Going down the listing below, print exactly each line from the one with "clone https://github.com/CarlosZuluagaU/SpringBootCaptcha.git cd" up to and including the one with "Andrés Zuluaga Amaya", and skip the rest.

--- Listed records ---
===============

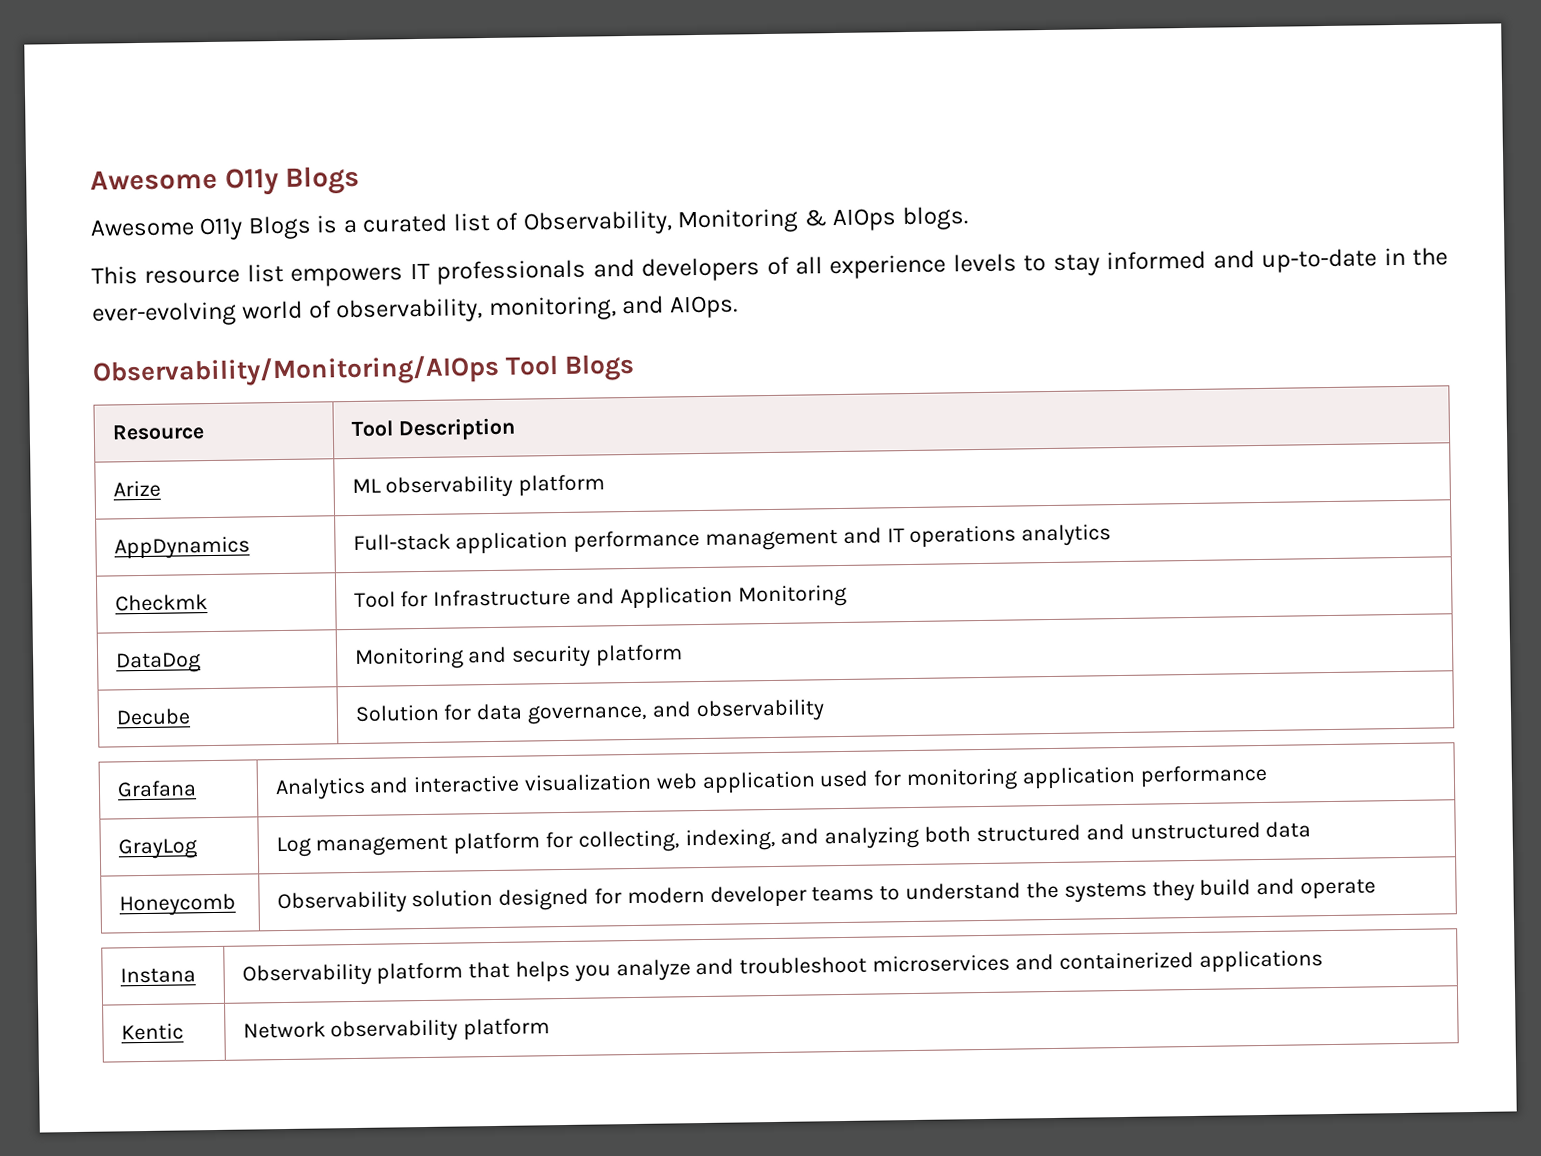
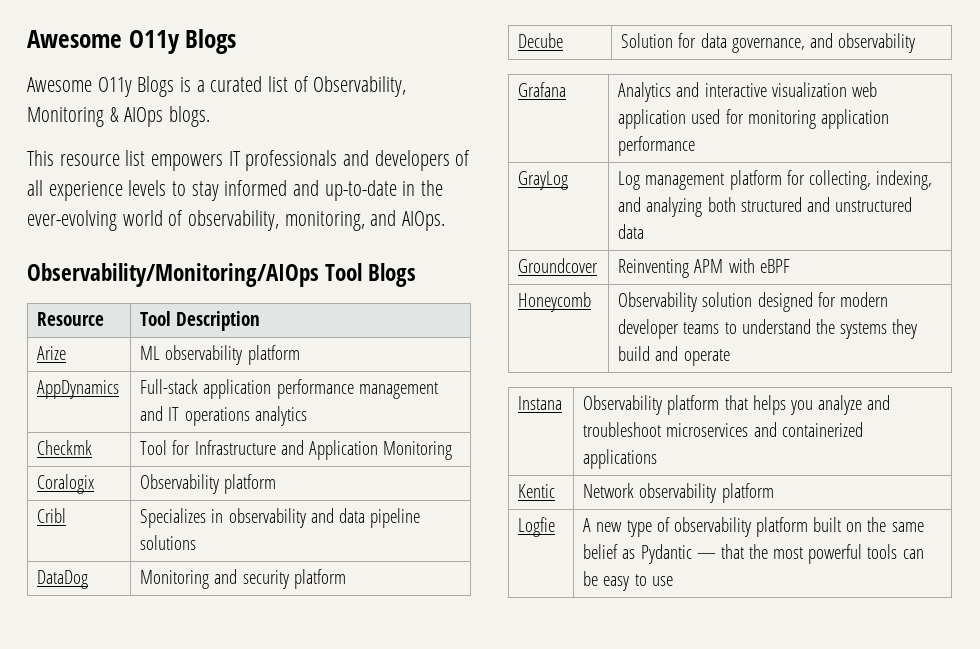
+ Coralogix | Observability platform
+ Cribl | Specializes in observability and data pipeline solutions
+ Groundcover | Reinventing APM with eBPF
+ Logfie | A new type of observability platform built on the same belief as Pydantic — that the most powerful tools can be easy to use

===============

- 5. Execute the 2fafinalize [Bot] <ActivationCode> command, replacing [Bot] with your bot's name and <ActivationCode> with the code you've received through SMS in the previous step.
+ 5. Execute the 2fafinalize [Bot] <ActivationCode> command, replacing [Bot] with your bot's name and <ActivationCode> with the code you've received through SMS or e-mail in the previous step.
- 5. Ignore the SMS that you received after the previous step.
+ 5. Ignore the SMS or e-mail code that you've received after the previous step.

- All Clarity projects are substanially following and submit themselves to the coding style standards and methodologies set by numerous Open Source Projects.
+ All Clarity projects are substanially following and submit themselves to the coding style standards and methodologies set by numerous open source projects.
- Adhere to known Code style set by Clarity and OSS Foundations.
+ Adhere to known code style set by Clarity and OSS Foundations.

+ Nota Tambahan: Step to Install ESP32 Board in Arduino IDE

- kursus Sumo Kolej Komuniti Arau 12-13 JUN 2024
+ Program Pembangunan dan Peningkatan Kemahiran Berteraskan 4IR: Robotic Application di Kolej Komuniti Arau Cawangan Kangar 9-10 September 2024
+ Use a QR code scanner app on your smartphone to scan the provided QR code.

===============

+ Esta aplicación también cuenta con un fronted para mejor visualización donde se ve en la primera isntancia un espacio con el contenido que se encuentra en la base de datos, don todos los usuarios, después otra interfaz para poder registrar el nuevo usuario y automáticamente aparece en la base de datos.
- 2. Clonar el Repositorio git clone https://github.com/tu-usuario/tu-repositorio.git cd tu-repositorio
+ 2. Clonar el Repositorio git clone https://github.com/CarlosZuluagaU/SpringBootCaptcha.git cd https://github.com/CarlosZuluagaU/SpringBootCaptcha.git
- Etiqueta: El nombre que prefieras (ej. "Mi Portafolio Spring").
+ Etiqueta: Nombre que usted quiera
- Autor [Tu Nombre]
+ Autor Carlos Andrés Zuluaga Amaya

===============

--- Finished exercise ---
+ 2. Clonar el Repositorio git clone https://github.com/CarlosZuluagaU/SpringBootCaptcha.git cd https://github.com/CarlosZuluagaU/SpringBootCaptcha.git
- Etiqueta: El nombre que prefieras (ej. "Mi Portafolio Spring").
+ Etiqueta: Nombre que usted quiera
- Autor [Tu Nombre]
+ Autor Carlos Andrés Zuluaga Amaya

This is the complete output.